GSA Connects 2024 Meeting in Anaheim, California

Paper No. 77-8
Presentation Time: 10:05 AM

EXCEPTIONALLY STRONG WARMING OF EQUATORIAL ATLANTIC UPPER INTERMEDIATE WATERS DURING YOUNGER DRYAS: THE ROLE OF OCEANIC-ATMOSPHERIC FEEDBACK PROCESSES IN THE TROPICS


WELDEAB, Syee, Department of Earth Science, University of California at Santa Barbara, Santa Barbara, CA CA 93106-9630

Here we present a 20,000-year-long temperature record of the upper intermediate waters of the western equatorial Atlantic.

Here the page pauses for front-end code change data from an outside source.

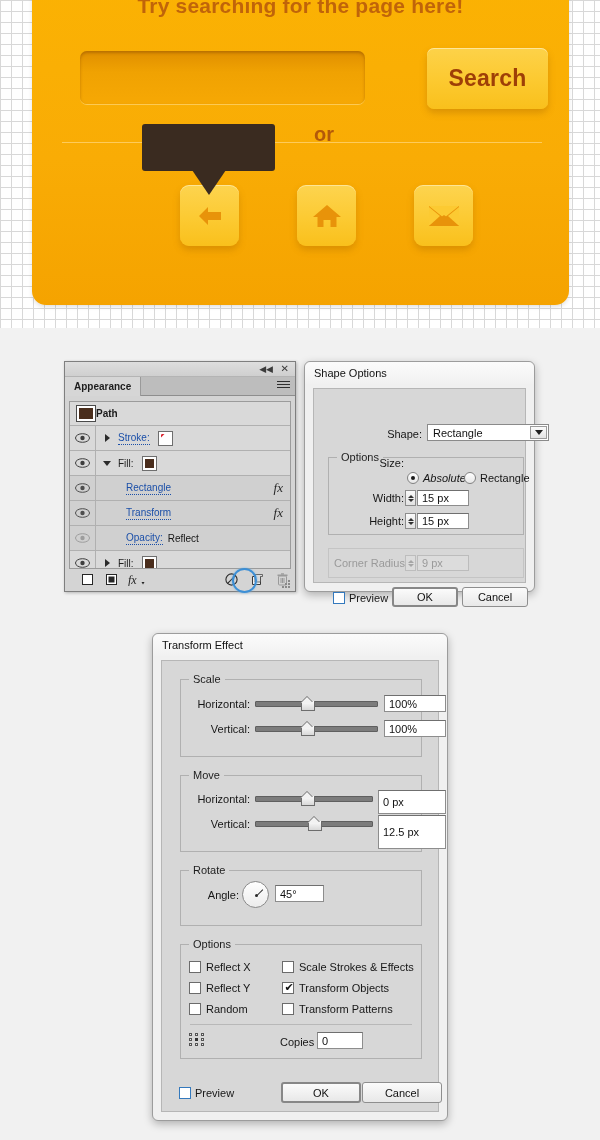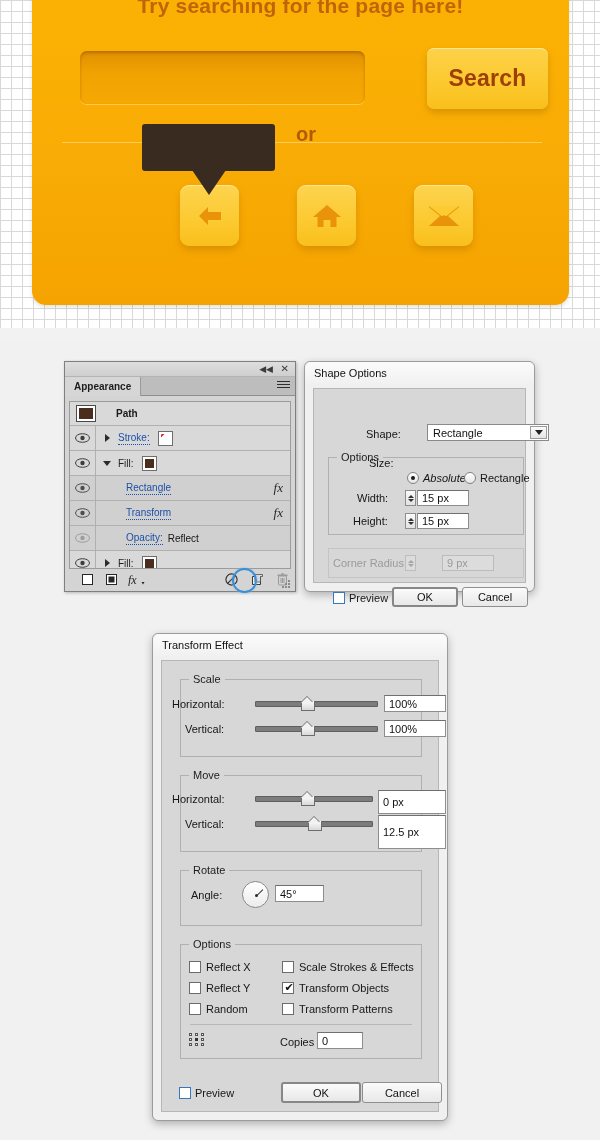"or" #or-label { left: 264px -> 282px }
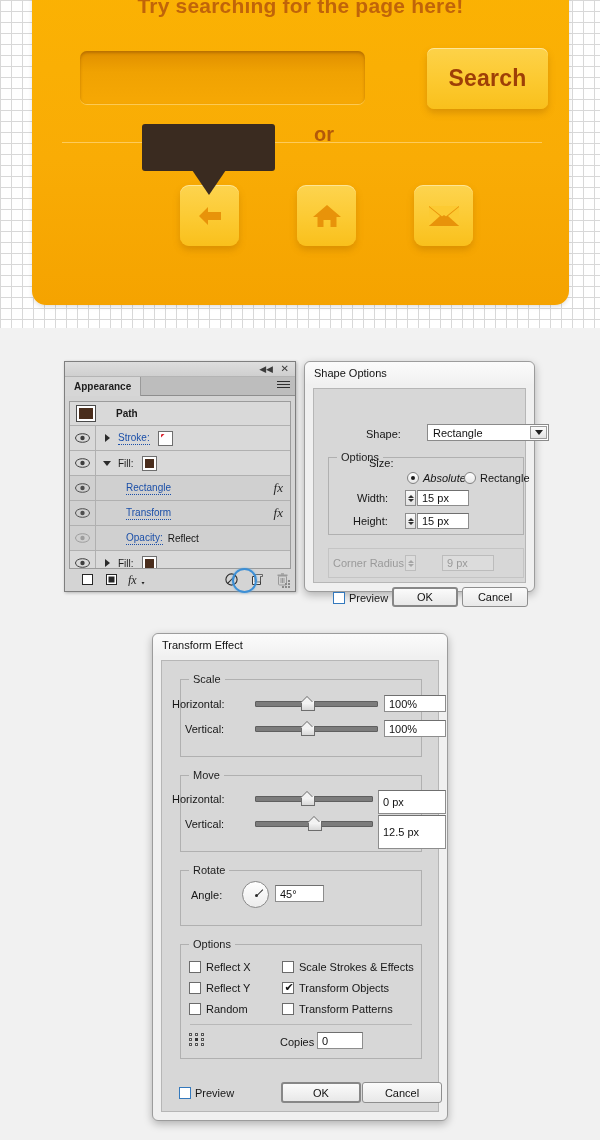"Path" #path-label { margin-left: 20px -> none }
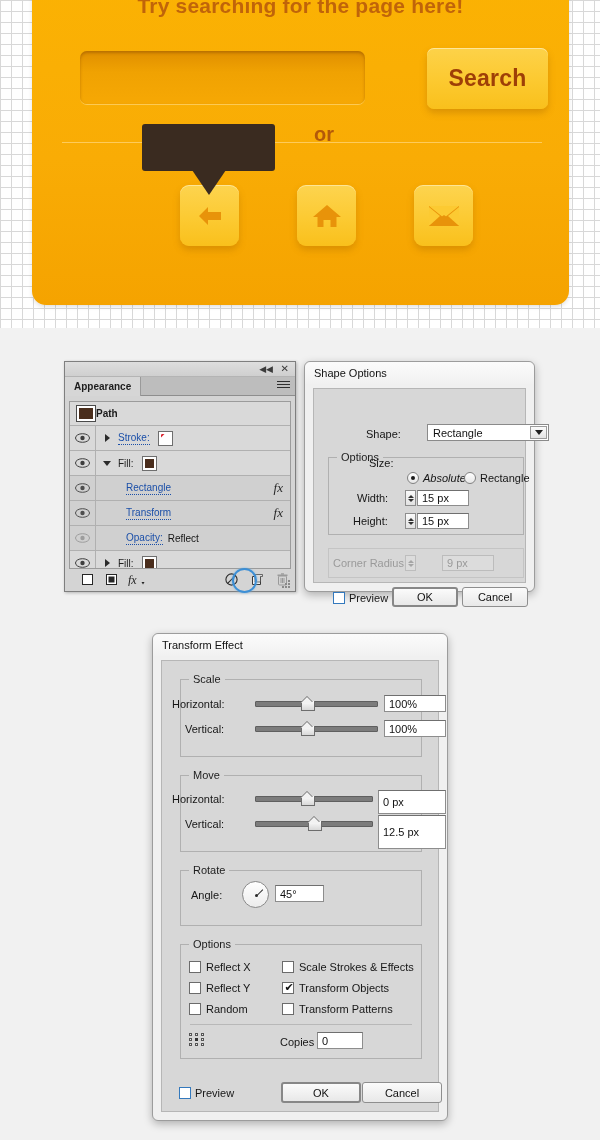"Shape:" .fld-label { text-align: none -> right }
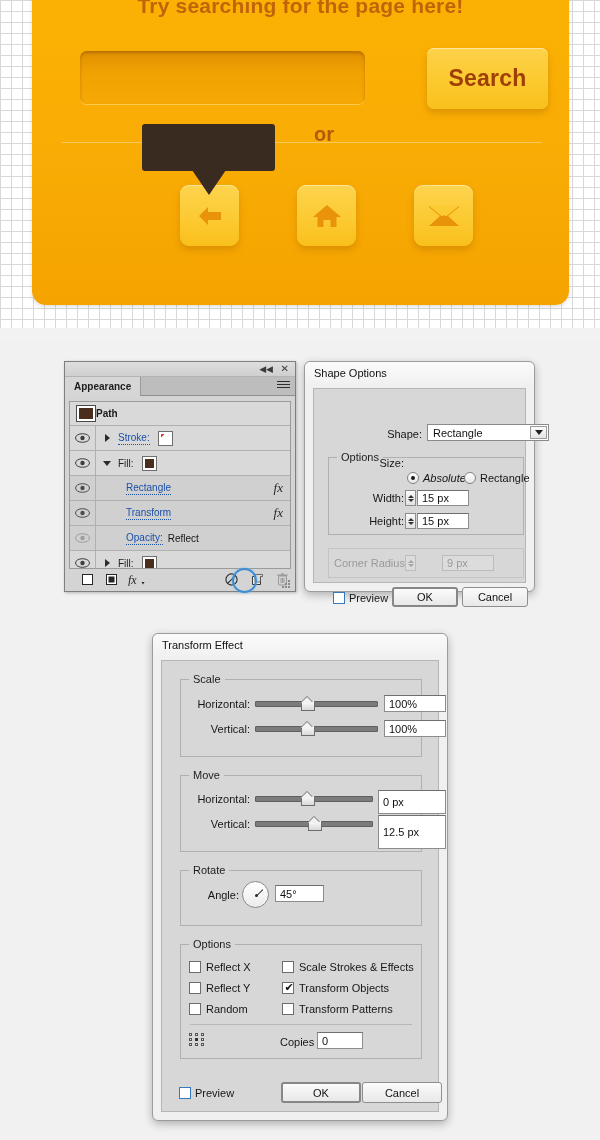"9 px" span.txt-input { margin-left: 25px -> none }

One of the most outstanding features of the record is an exceptionally strong and abrupt warming (by up to 5.5±0.9°C within a century) during the Younger Dryas (12,900-11,700 years ago), an episode of freshwater-induced climate perturbations with a substantial cooling of North and South Atlantic intermediate and deep-sea waters. The rate and magnitude of the tropical Atlantic intermediate water warming is unmatched by those of the radiative forcings associated with the rise of three main greenhouse gases (CH4, CO2, and N2O. This observation emphasizes oceanic-atmospheric feedback processes in the tropical-subtropical ocean that most likely led to anomalously large warming of the tropical upper intermediate waters.